Your instructions
The required result is each line of the entries below containing the string "style".

==== Records to process

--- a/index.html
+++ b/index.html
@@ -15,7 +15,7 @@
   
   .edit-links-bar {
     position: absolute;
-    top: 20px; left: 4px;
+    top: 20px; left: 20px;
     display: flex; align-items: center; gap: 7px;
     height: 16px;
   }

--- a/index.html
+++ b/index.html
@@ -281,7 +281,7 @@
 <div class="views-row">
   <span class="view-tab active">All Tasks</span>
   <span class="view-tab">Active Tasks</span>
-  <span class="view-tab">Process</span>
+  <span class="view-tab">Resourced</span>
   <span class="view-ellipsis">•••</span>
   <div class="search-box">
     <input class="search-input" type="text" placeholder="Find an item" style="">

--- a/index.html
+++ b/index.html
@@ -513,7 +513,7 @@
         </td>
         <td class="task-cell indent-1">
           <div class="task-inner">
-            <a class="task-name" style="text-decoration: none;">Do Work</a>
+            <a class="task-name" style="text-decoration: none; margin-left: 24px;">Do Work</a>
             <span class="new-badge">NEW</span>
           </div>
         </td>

========

Output for this task
     <input class="search-input" type="text" placeholder="Find an item" style="">
-            <a class="task-name" style="text-decoration: none;">Do Work</a>
+            <a class="task-name" style="text-decoration: none; margin-left: 24px;">Do Work</a>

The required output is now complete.